**TASK PROMPT**. Repeat all entries word for word; skip images.

--- RECORDS SUPPLIED Enclosed Below ---

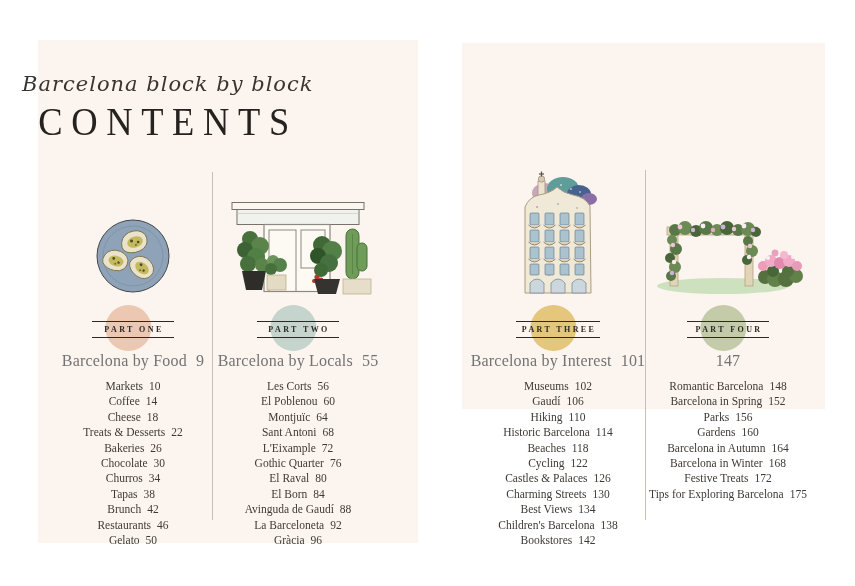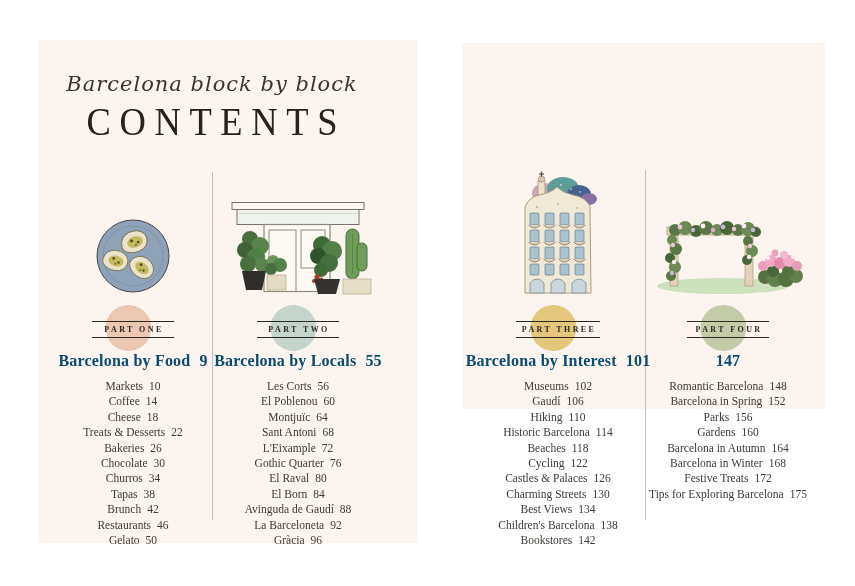--- a/index.html
+++ b/index.html
@@ -5,21 +5,21 @@
   html,body{margin:0;padding:0;}
   body{
     width:855px;height:586px;background:#ffffff;position:relative;overflow:hidden;
     font-family:"Liberation Serif","DejaVu Serif",serif;color:#2c2824;
   }
   .canvas{position:absolute;inset:0;}
   .page{position:absolute;background:#fcf5ef;}
   .page-left{left:38px;top:40px;width:380px;height:503px;}
   .page-right{left:462px;top:43px;width:363px;height:366px;}
 
-  .book-header{position:absolute;left:0;top:32px;width:100%;text-align:center;transform:translateX(-16px);}
+  .book-header{position:absolute;left:0;top:32px;width:100%;transform:translateX(-16px);}
   .script-title{
     font-style:italic;font-size:21px;letter-spacing:1px;color:#3a352f;
     font-family:"DejaVu Serif","Liberation Serif",serif;
   }
   .contents-title{
     margin-top:1px;font-size:38px;letter-spacing:9px;padding-left:9px;
     color:#262220;font-weight:400;transform:scale(0.96,1.08);transform-origin:center top;
   }
 
   .v-divider{position:absolute;width:1px;background:#c6bfb5;}
@@ -39,21 +39,21 @@
     position:absolute;width:46px;height:46px;border-radius:50%;
     top:-12px;left:50%;transform:translateX(-60%);z-index:0;
   }
   .part-text{
     position:relative;z-index:1;display:inline-block;min-width:82px;text-align:center;
     font-size:8px;font-weight:bold;letter-spacing:2.4px;color:#2c2824;
     border-top:1px solid #2c2824;border-bottom:1px solid #2c2824;
     padding:3px 4px 3px 6px;box-sizing:border-box;
   }
   .part-heading{
-    margin:11px 0 0 0;font-size:16px;font-weight:bold;letter-spacing:0.2px;color:#0c4a6e;
+    margin:11px 0 0 0;font-size:16px;font-weight:normal;letter-spacing:0.2px;color:#737373;
     display:flex;gap:9px;justify-content:center;white-space:nowrap;
   }
   .toc-list{margin-top:9px;display:flex;flex-direction:column;align-items:center;}
   .toc-row{display:flex;gap:6px;justify-content:center;line-height:15.4px;font-size:11.5px;color:#3e3a35;white-space:nowrap;}
   .toc-page{color:#3e3a35;}
   svg{display:block;}
 </style>
 </head>
 <body>
 

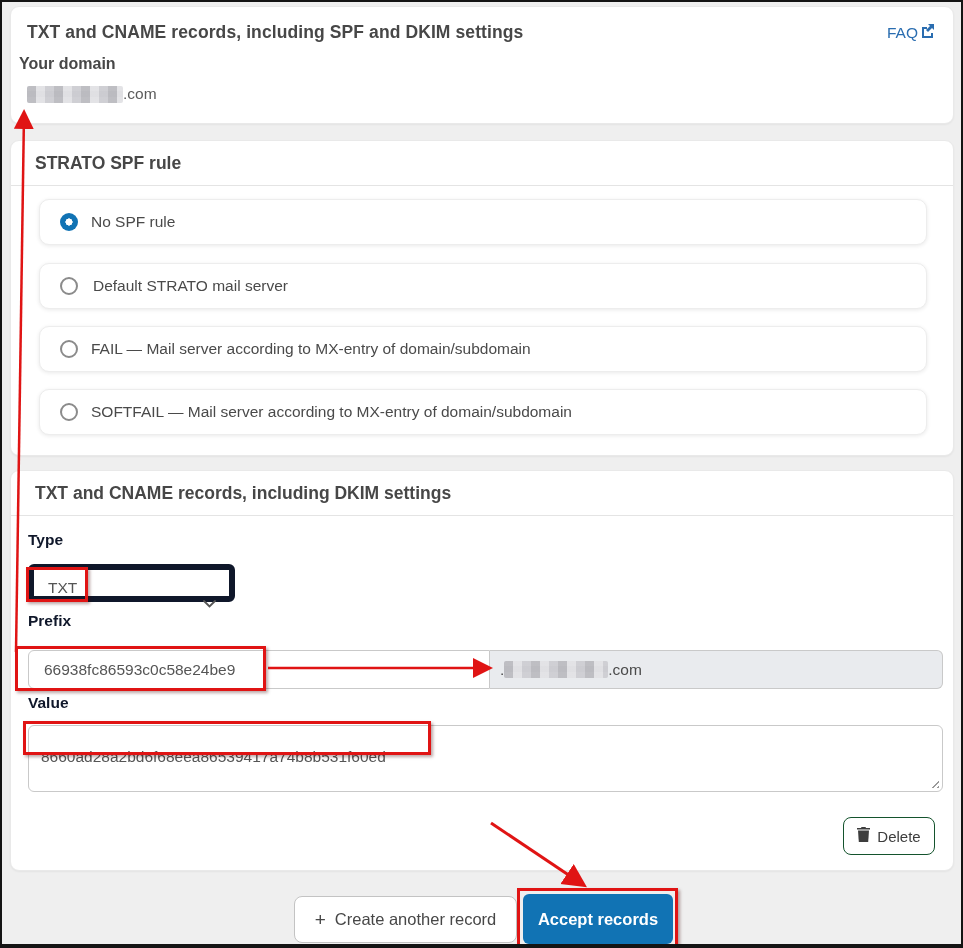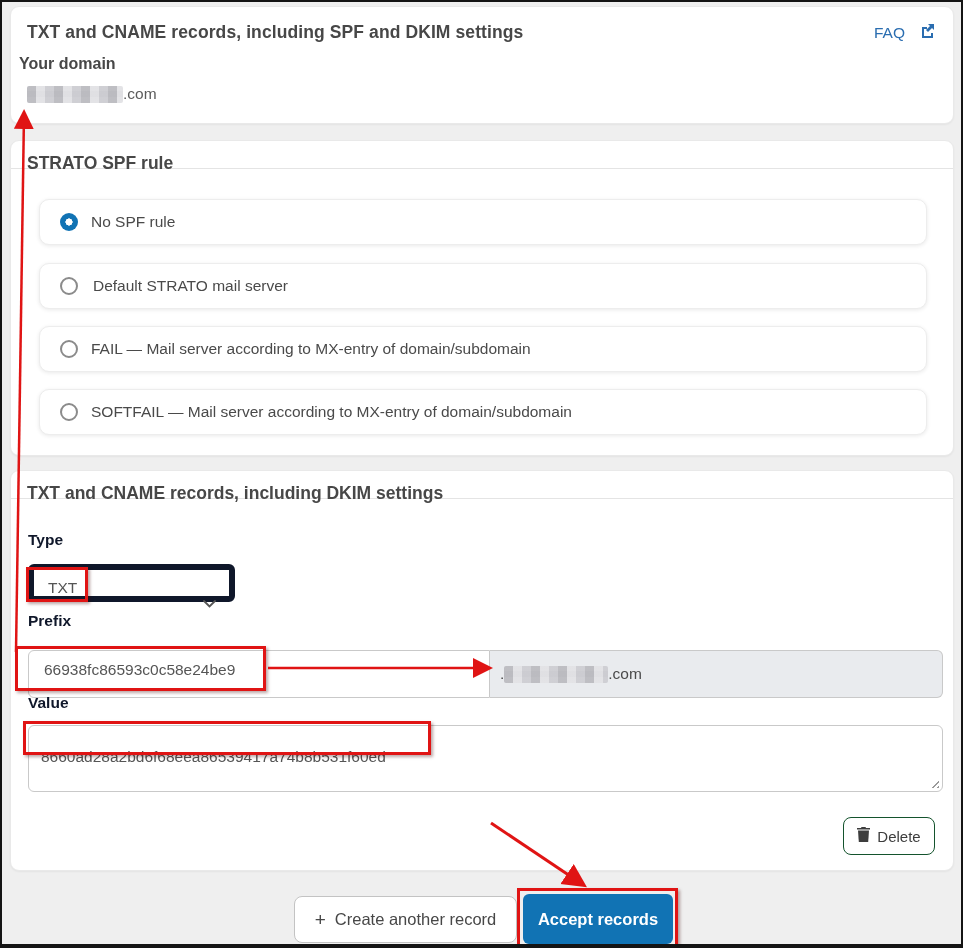--- a/index.html
+++ b/index.html
@@ -21,37 +21,37 @@
   #card-top  { top:4px;   height:118px; }
   #card-spf  { top:138px; height:316px; }
   #card-dkim { top:468px; height:401px; }
 
   .page-title {
     position:absolute; left:16px; top:15px;
     font-size:17.5px; font-weight:bold; color:#474747; letter-spacing:.1px;
   }
   .faq-link {
     position:absolute; right:18px; top:16px;
-    display:flex; align-items:center; gap:15px;
+    display:flex; align-items:center; gap:2px;
     color:#2a6db0; font-size:15.5px; cursor:pointer; text-decoration:none;
   }
   .your-domain { position:absolute; left:8px; top:48px; font-size:16px; font-weight:bold; color:#474747; }
   .domain-line { position:absolute; left:16px; top:78px; display:flex; align-items:center; font-size:15.5px; color:#5a5a5a; }
 
   .blur-redact {
     display:inline-block; height:17px; border-radius:2px;
     background:
       repeating-linear-gradient(90deg, rgba(185,185,190,.85) 0 9px, rgba(228,228,231,.85) 9px 18px, rgba(205,205,210,.85) 18px 27px),
       repeating-linear-gradient(0deg, #dcdcdf 0 6px, #c7c7cc 6px 12px);
   }
   .blur-a { width:96px; }
   .blur-b { width:104px; }
 
   .section-heading {
-    height:28px; line-height:45px; padding:0 16px;
+    height:45px; line-height:45px; padding:0 24px;
     font-size:17.5px; font-weight:bold; color:#474747;
     border-bottom:1px solid #e4e4e4;
   }
 
   .option-row {
     position:absolute; left:28px; width:888px; height:46px;
     background:#fff; border:1px solid #ededed; border-radius:10px;
     box-shadow:0 1px 4px rgba(0,0,0,0.09);
     display:flex; align-items:center; gap:13px; padding-left:20px;
     cursor:pointer;
@@ -73,21 +73,21 @@
   #value-label  { top:223px; }
 
   .type-select {
     position:absolute; left:17px; top:93px; width:207px; height:38px;
     border:6px solid #0f172a; border-radius:6px; background:#fff;
     font-size:15.5px; color:#555; line-height:36px; padding-left:14px;
     cursor:pointer;
   }
   .chevron { position:absolute; right:13px; top:15px; }
 
-  .prefix-group { position:absolute; left:17px; top:179px; width:915px; height:48px; display:flex; }
+  .prefix-group { position:absolute; left:17px; top:179px; width:915px; height:39px; display:flex; }
   .prefix-input {
     flex:0 0 462px; background:#fff; border:1px solid #c9c9c9;
     border-radius:6px 0 0 6px; line-height:37px; padding-left:15px;
     font-size:15.5px; color:#555;
   }
   .prefix-suffix {
     flex:1; background:#e9ebee; border:1px solid #c9c9c9; border-left:none;
     border-radius:0 6px 6px 0; display:flex; align-items:center;
     padding-left:10px; font-size:15.5px; color:#4a4a4a;
   }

--- End of Enclosed RECORDS SUPPLIED ---

**TASK SOLUTION**.
--- a/index.html
+++ b/index.html
@@ -5,21 +5,21 @@
   html,body{margin:0;padding:0;}
   body{
     width:855px;height:586px;background:#ffffff;position:relative;overflow:hidden;
     font-family:"Liberation Serif","DejaVu Serif",serif;color:#2c2824;
   }
   .canvas{position:absolute;inset:0;}
   .page{position:absolute;background:#fcf5ef;}
   .page-left{left:38px;top:40px;width:380px;height:503px;}
   .page-right{left:462px;top:43px;width:363px;height:366px;}
 
-  .book-header{position:absolute;left:0;top:32px;width:100%;text-align:center;transform:translateX(-16px);}
+  .book-header{position:absolute;left:0;top:32px;width:100%;transform:translateX(-16px);}
   .script-title{
     font-style:italic;font-size:21px;letter-spacing:1px;color:#3a352f;
     font-family:"DejaVu Serif","Liberation Serif",serif;
   }
   .contents-title{
     margin-top:1px;font-size:38px;letter-spacing:9px;padding-left:9px;
     color:#262220;font-weight:400;transform:scale(0.96,1.08);transform-origin:center top;
   }
 
   .v-divider{position:absolute;width:1px;background:#c6bfb5;}
@@ -39,21 +39,21 @@
     position:absolute;width:46px;height:46px;border-radius:50%;
     top:-12px;left:50%;transform:translateX(-60%);z-index:0;
   }
   .part-text{
     position:relative;z-index:1;display:inline-block;min-width:82px;text-align:center;
     font-size:8px;font-weight:bold;letter-spacing:2.4px;color:#2c2824;
     border-top:1px solid #2c2824;border-bottom:1px solid #2c2824;
     padding:3px 4px 3px 6px;box-sizing:border-box;
   }
   .part-heading{
-    margin:11px 0 0 0;font-size:16px;font-weight:bold;letter-spacing:0.2px;color:#0c4a6e;
+    margin:11px 0 0 0;font-size:16px;font-weight:normal;letter-spacing:0.2px;color:#737373;
     display:flex;gap:9px;justify-content:center;white-space:nowrap;
   }
   .toc-list{margin-top:9px;display:flex;flex-direction:column;align-items:center;}
   .toc-row{display:flex;gap:6px;justify-content:center;line-height:15.4px;font-size:11.5px;color:#3e3a35;white-space:nowrap;}
   .toc-page{color:#3e3a35;}
   svg{display:block;}
 </style>
 </head>
 <body>
 

--- a/index.html
+++ b/index.html
@@ -21,37 +21,37 @@
   #card-top  { top:4px;   height:118px; }
   #card-spf  { top:138px; height:316px; }
   #card-dkim { top:468px; height:401px; }
 
   .page-title {
     position:absolute; left:16px; top:15px;
     font-size:17.5px; font-weight:bold; color:#474747; letter-spacing:.1px;
   }
   .faq-link {
     position:absolute; right:18px; top:16px;
-    display:flex; align-items:center; gap:15px;
+    display:flex; align-items:center; gap:2px;
     color:#2a6db0; font-size:15.5px; cursor:pointer; text-decoration:none;
   }
   .your-domain { position:absolute; left:8px; top:48px; font-size:16px; font-weight:bold; color:#474747; }
   .domain-line { position:absolute; left:16px; top:78px; display:flex; align-items:center; font-size:15.5px; color:#5a5a5a; }
 
   .blur-redact {
     display:inline-block; height:17px; border-radius:2px;
     background:
       repeating-linear-gradient(90deg, rgba(185,185,190,.85) 0 9px, rgba(228,228,231,.85) 9px 18px, rgba(205,205,210,.85) 18px 27px),
       repeating-linear-gradient(0deg, #dcdcdf 0 6px, #c7c7cc 6px 12px);
   }
   .blur-a { width:96px; }
   .blur-b { width:104px; }
 
   .section-heading {
-    height:28px; line-height:45px; padding:0 16px;
+    height:45px; line-height:45px; padding:0 24px;
     font-size:17.5px; font-weight:bold; color:#474747;
     border-bottom:1px solid #e4e4e4;
   }
 
   .option-row {
     position:absolute; left:28px; width:888px; height:46px;
     background:#fff; border:1px solid #ededed; border-radius:10px;
     box-shadow:0 1px 4px rgba(0,0,0,0.09);
     display:flex; align-items:center; gap:13px; padding-left:20px;
     cursor:pointer;
@@ -73,21 +73,21 @@
   #value-label  { top:223px; }
 
   .type-select {
     position:absolute; left:17px; top:93px; width:207px; height:38px;
     border:6px solid #0f172a; border-radius:6px; background:#fff;
     font-size:15.5px; color:#555; line-height:36px; padding-left:14px;
     cursor:pointer;
   }
   .chevron { position:absolute; right:13px; top:15px; }
 
-  .prefix-group { position:absolute; left:17px; top:179px; width:915px; height:48px; display:flex; }
+  .prefix-group { position:absolute; left:17px; top:179px; width:915px; height:39px; display:flex; }
   .prefix-input {
     flex:0 0 462px; background:#fff; border:1px solid #c9c9c9;
     border-radius:6px 0 0 6px; line-height:37px; padding-left:15px;
     font-size:15.5px; color:#555;
   }
   .prefix-suffix {
     flex:1; background:#e9ebee; border:1px solid #c9c9c9; border-left:none;
     border-radius:0 6px 6px 0; display:flex; align-items:center;
     padding-left:10px; font-size:15.5px; color:#4a4a4a;
   }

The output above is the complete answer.